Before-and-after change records
━━━━━━━━
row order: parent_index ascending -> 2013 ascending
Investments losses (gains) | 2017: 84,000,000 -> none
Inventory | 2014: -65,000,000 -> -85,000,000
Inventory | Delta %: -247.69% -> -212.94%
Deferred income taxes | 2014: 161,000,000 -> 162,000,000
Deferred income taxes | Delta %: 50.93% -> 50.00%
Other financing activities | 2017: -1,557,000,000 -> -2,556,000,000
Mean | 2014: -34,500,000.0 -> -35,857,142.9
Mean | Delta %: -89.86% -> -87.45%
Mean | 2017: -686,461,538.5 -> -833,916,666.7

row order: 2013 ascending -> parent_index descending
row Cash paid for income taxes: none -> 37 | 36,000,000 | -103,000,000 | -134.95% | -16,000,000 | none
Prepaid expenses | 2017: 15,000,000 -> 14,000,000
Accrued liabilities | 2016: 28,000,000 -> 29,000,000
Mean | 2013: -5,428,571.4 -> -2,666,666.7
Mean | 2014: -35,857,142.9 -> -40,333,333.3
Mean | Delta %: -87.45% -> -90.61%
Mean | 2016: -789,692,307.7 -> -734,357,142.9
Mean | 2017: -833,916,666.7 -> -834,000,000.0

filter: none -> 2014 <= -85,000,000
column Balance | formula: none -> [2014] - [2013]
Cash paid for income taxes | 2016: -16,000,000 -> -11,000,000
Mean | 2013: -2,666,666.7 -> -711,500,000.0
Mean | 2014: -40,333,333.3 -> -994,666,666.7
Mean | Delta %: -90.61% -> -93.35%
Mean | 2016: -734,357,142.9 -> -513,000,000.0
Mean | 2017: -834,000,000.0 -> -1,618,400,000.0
━━━━━━━━
**What this task involves:** The expected output is each line of the records above that includes the word "Cash".

**Problem solution:**
row Cash paid for income taxes: none -> 37 | 36,000,000 | -103,000,000 | -134.95% | -16,000,000 | none
Cash paid for income taxes | 2016: -16,000,000 -> -11,000,000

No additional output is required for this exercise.